In a freestyle rap video he wisely chastises: “You think you’re just gonna carry on getting pissed every weekend, women not wearing femidoms men not wearing condoms.” And he actually really believes it. He doesn’t think he’s shit.

Bromley’s vibe of life is replicated by other awkward white boy English rappers up and down the country. Nestled in a presumably quaint corner of West Yorkshire, Leeds University Chemistry student Andrew Linstead moonlights as grime artist FulKost, dedicating himself to dropping his first mixtape “From Way Back When”.

FulKost on a roof in Leeds

Studying at a uni which gave the world Alt-J, Bastille and half of the Made in Chelsea cast, Fulkost tries to stay close to grimy roots.

He says: “I skipped a professional studio and recorded from my bedroom using raw and authentic sounds to showcase my potential as a musician and sound engineer.”

“I’ve always been a massive fan of urban music. Growing up in Coventry I was surrounded by people who rhymed, back when grime music wasn’t respected in the same way it is now.

“We rapped because it was fun, for the respect. For me it started out just writing lyrics that were funny with my friends until I eventually realised I’m quite good at this and maybe I should take it a bit seriously.

“When I did, of course there were certain friends that thought it was funny because everyone they knew only rapped about being a badman and living a lifestyle that most of them didn’t.”

But for Linstead, rap comes hand in hand with going to a university where nearly a quarter of the students are privately educated: “Fuck all care was given to what others might think – it was our own way of university life”.

The Mary Morris crew in a tree

He and his friends call themselves serial chillers. Girls who live near him in halls say: “Is that an angel next door? Is he signed to a label?”. Listening to his sick rhymes, hearing about the lifestyle, you think yeah, fuck it. Fuck Wiz Khalifa getting arrested on a swegway. Fuck shows at New York fashion week and marrying a Kardashian. This lowkey British rap life is the future.

And it can take you places probably. At least all the way to reality TV on Channel 5. Everyone laughed when Matthew Clarkson, a Medicine fresher at UCL, rebranded himself as Christian MJC and tried his hand at rap-by-numbers on top of Canary Wharf, laying his soul bare for his girl with “baby you’re my peach I would never pick a plum”. We laughed.

“He probably thinks Dapper Laughs is a good lad”, we said. “He looks like he maxed out his loan in Urban Outfitters. He’s wearing an orange gilet”.

But then Christian MJC shocked us all, showing up on Big Brother, minus the orange gilet, still pursuing his dream of single-handedly invigorating the UK rap scene.
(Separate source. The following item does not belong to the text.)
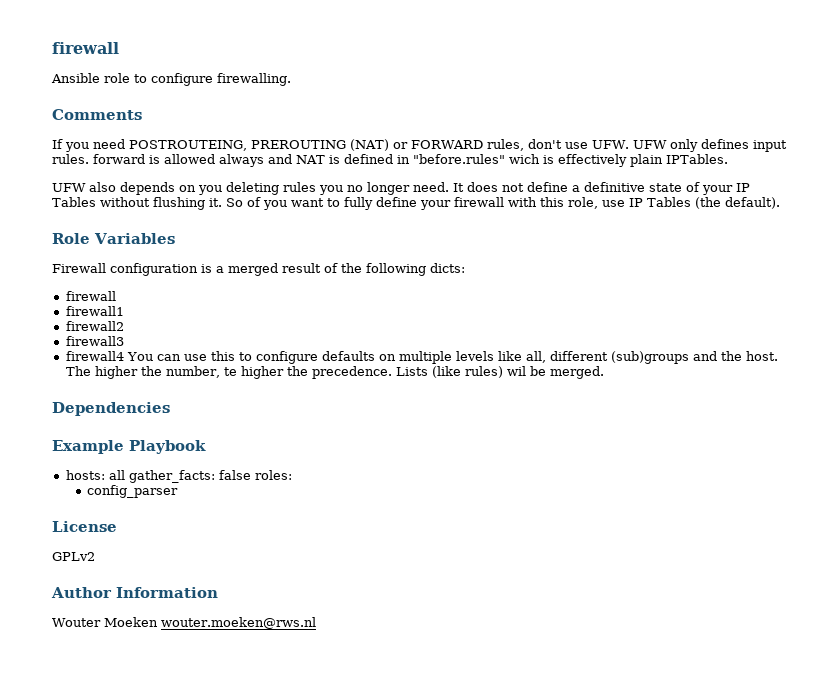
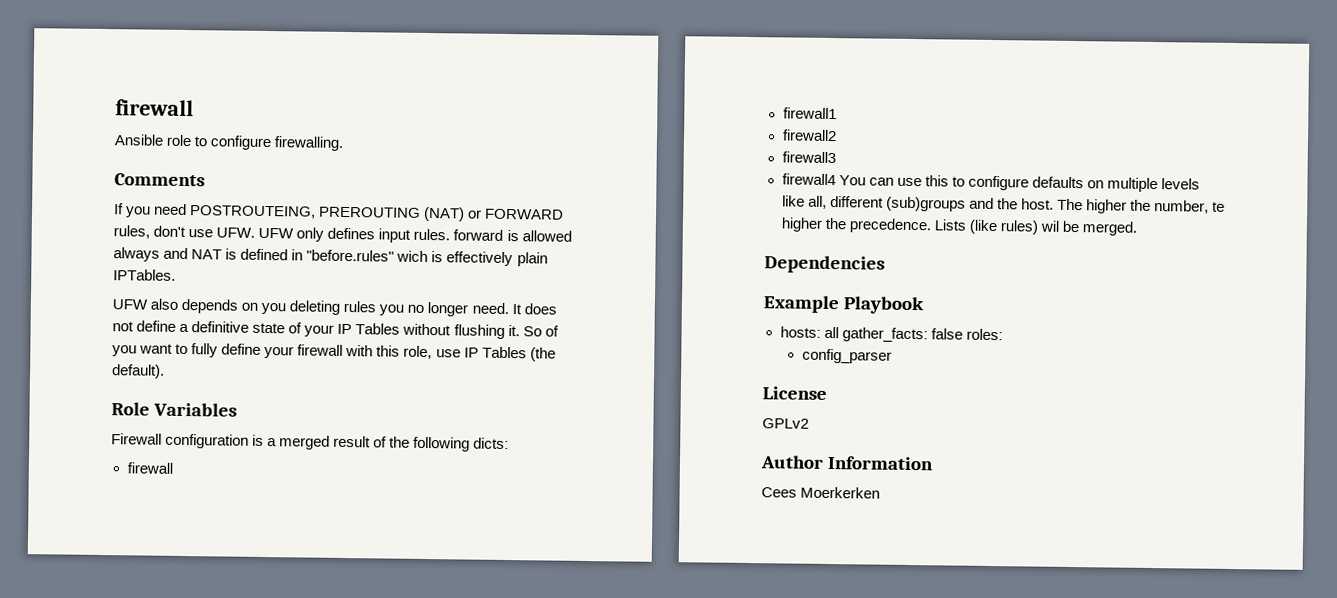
- Wouter Moeken wouter.moeken@rws.nl
+ Cees Moerkerken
Maybe there’s something in his claims he was a national-level swimmer before he got in with the wrong crowd and “being chased by the police became a game”.
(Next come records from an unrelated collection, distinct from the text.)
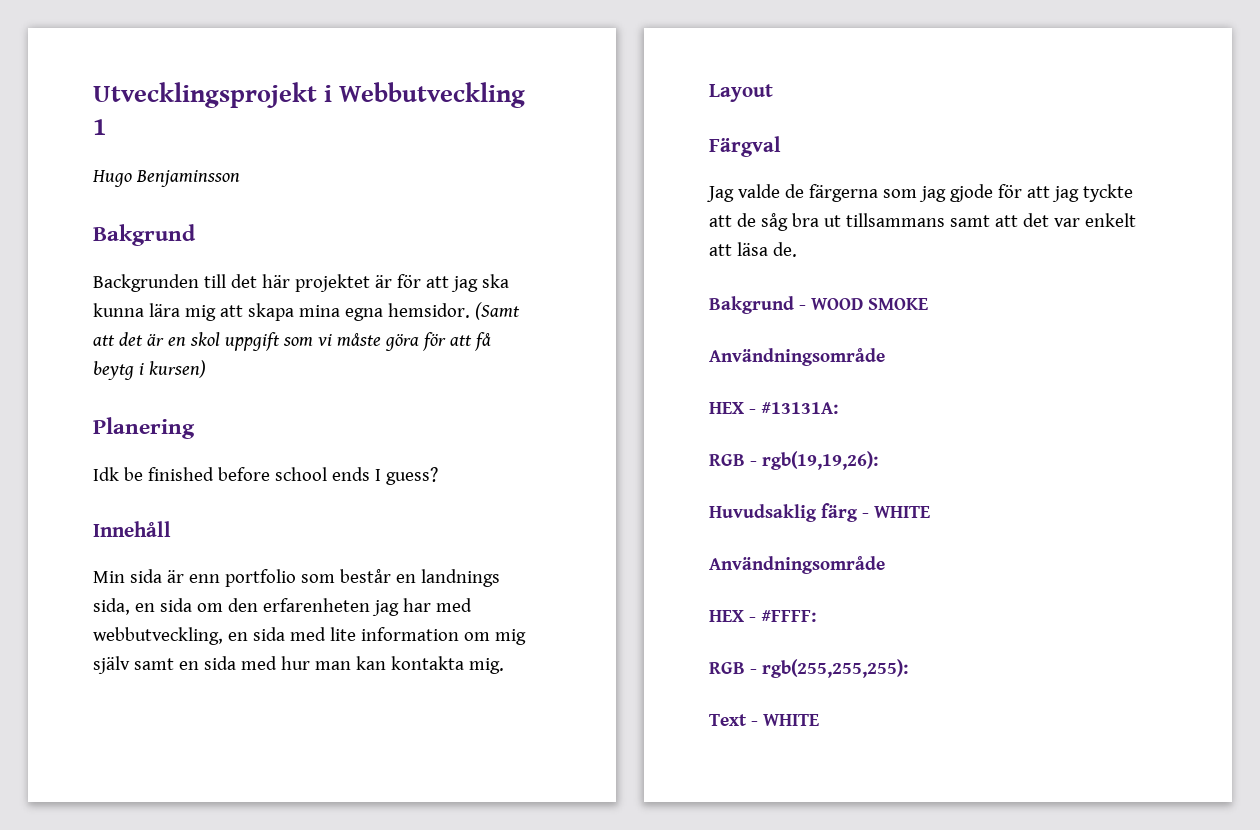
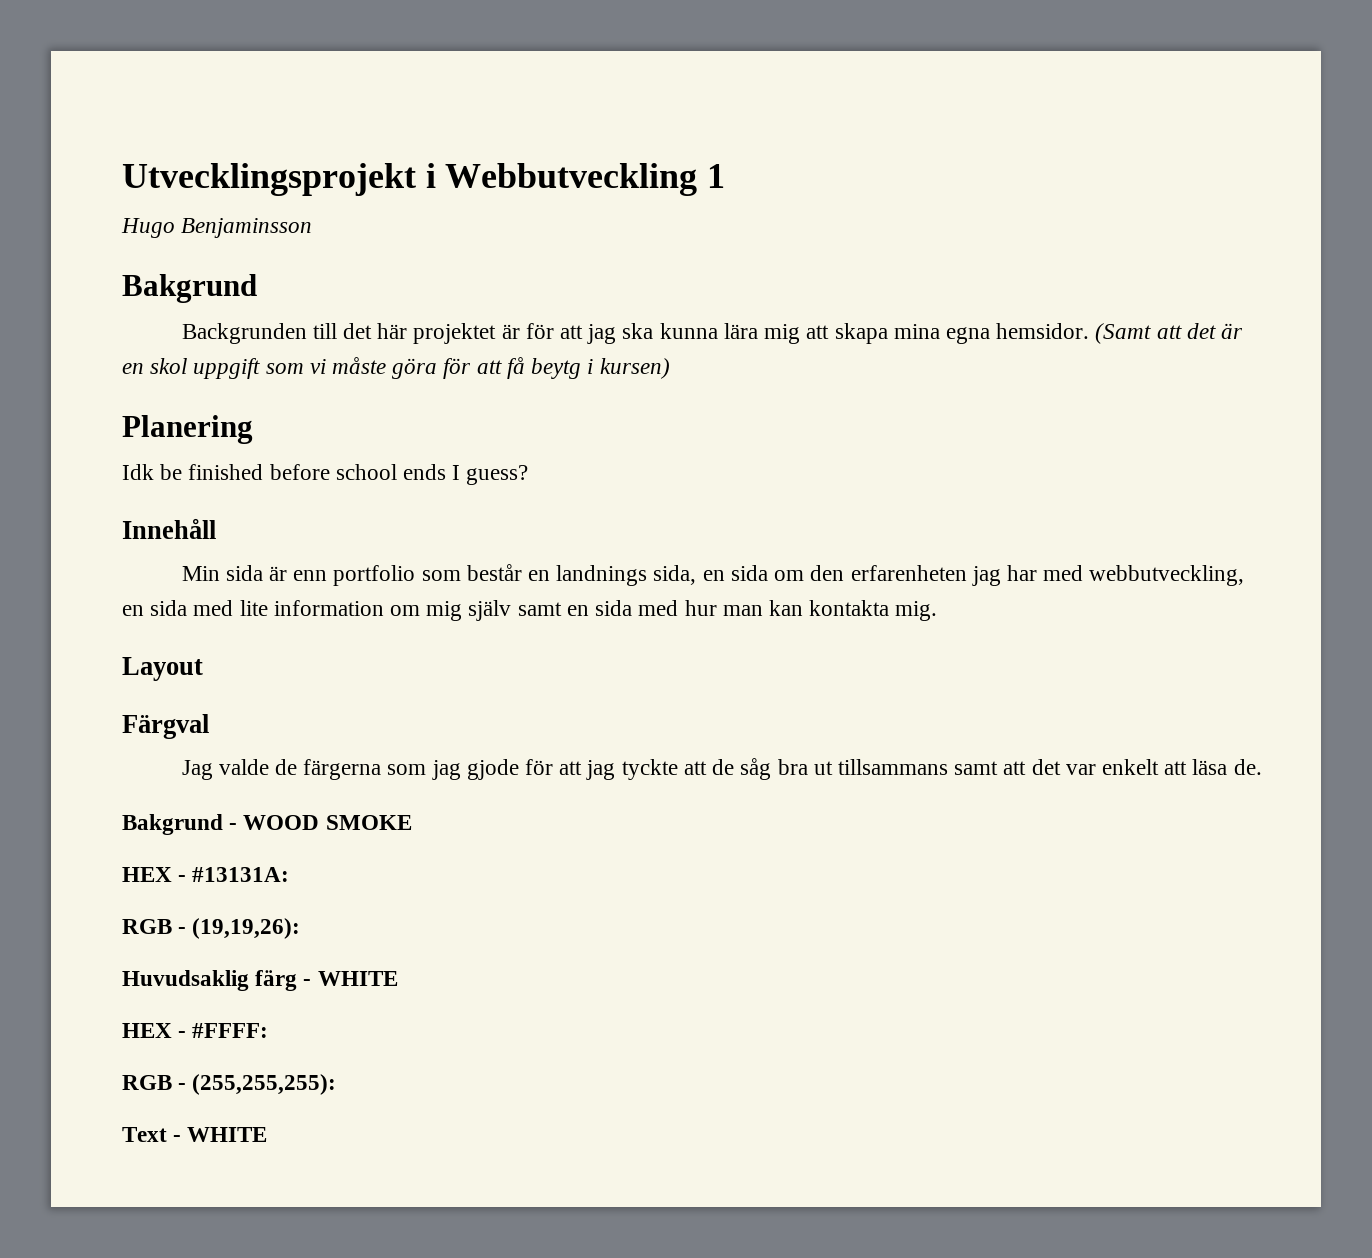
  Bakgrund - WOOD SMOKE
- Användningsområde
- RGB - rgb(19,19,26):
+ RGB - (19,19,26):
  Huvudsaklig färg - WHITE
- Användningsområde
- RGB - rgb(255,255,255):
+ RGB - (255,255,255):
After two days at secondary school he was suspended for three, can Skepta say the same?

Even rebellious Bristol based beat-poet Charlie Makepeace isn’t far off dropping the sickest mix tape of 2015. Sure, it’s easy to dismiss a Veterinary student in a chequered shirt when he’s standing in the middle of an empty record shop and saying “the music industry is dead”, but maybe he’s on to something.
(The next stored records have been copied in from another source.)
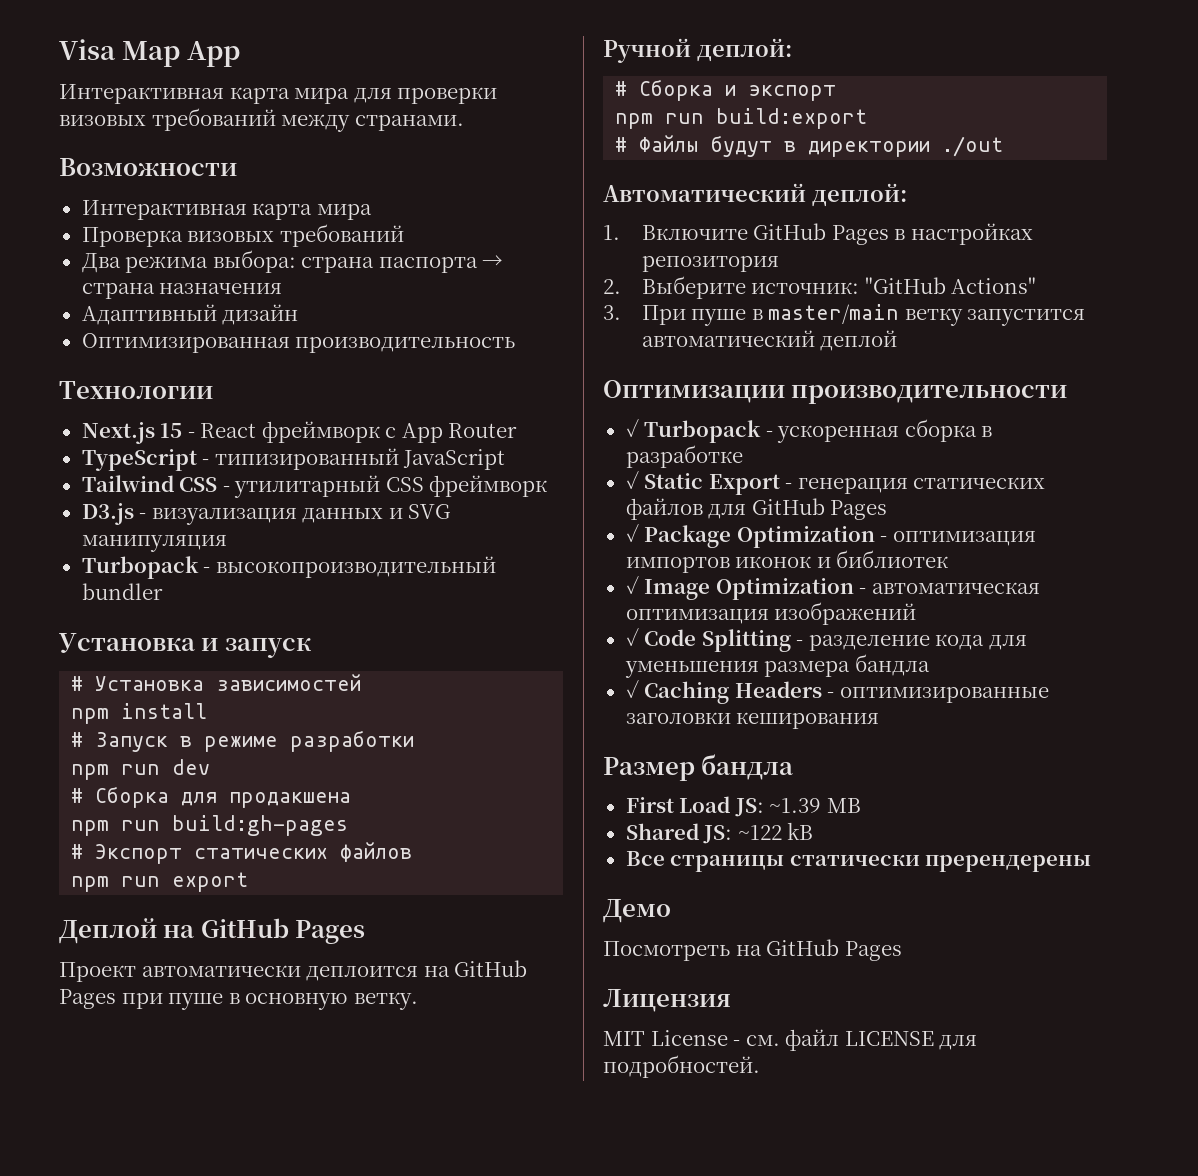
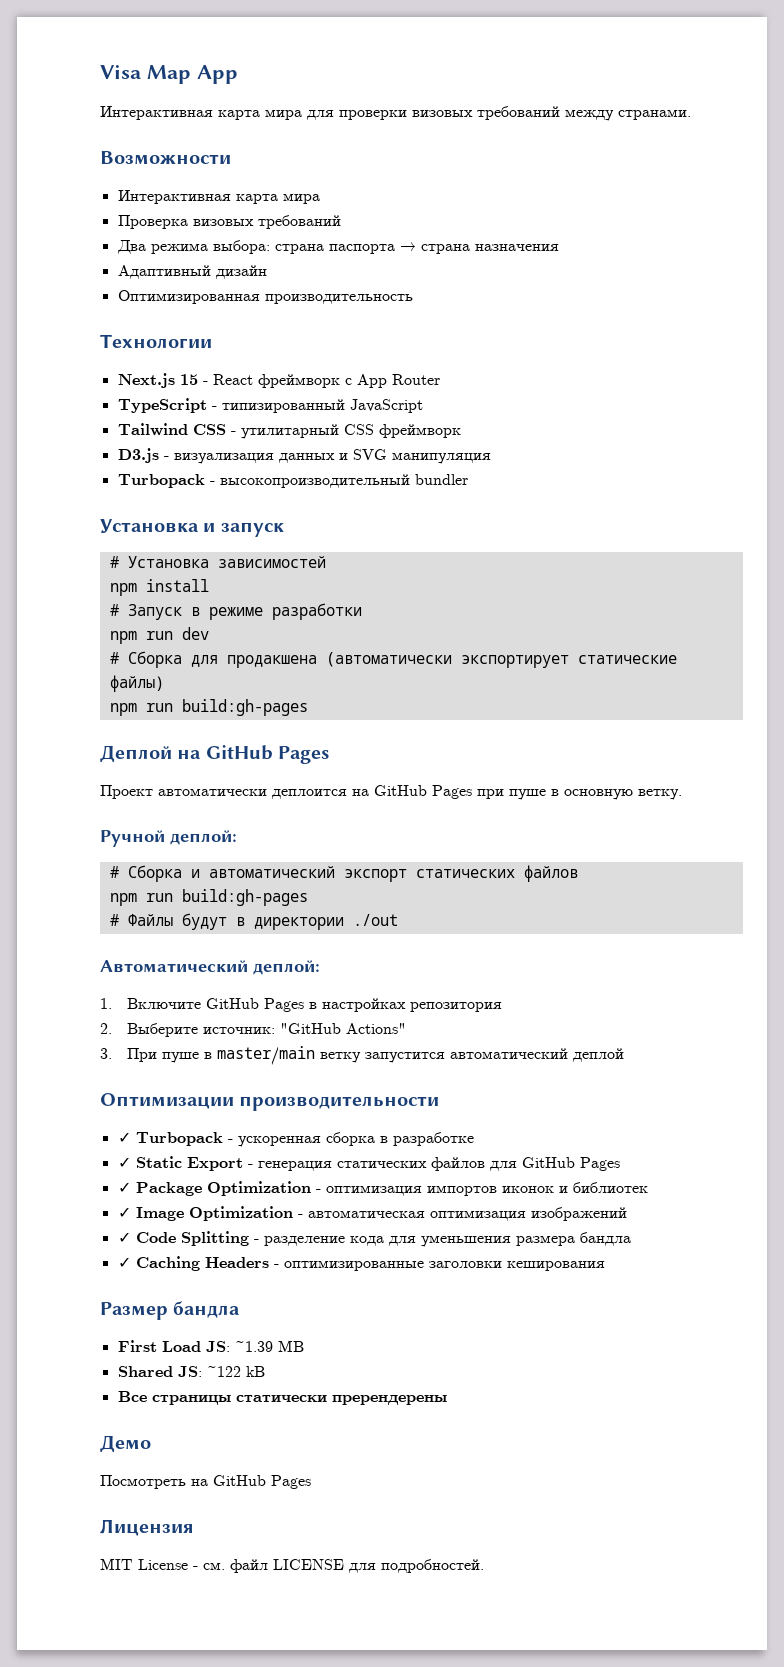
- # Сборка для продакшена
+ # Сборка для продакшена (автоматически экспортирует статические файлы)
  npm run build:gh-pages
- # Экспорт статических файлов
- npm run export
- # Сборка и экспорт
- npm run build:export
+ # Сборка и автоматический экспорт статических файлов
+ npm run build:gh-pages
With a slightly manufactured MLE English accent Charlie launches into a defence of club music and “the beats and the drops…maybe you’re high on pills…or you just toot rock” (toot rock means smoke crack).

But it’s rap music he likes the best because of “the way they can intertwine their words so intricately and the way you can grasp their concepts so quickly”.

Charlie mid-spitting

Sure, bizarre artists like Charlie, Matthew, Bradley and Andrew probably couldn’t survive on the mean streets of early nineties Detroit, but they don’t need to. They’ve found their niche in starstruck students, beat poetry sessions and anyone talking about how Frank Ocean still hasn’t dropped that fucking album. For us, they’re probably the future of the music industry. Which would be fine, to be honest.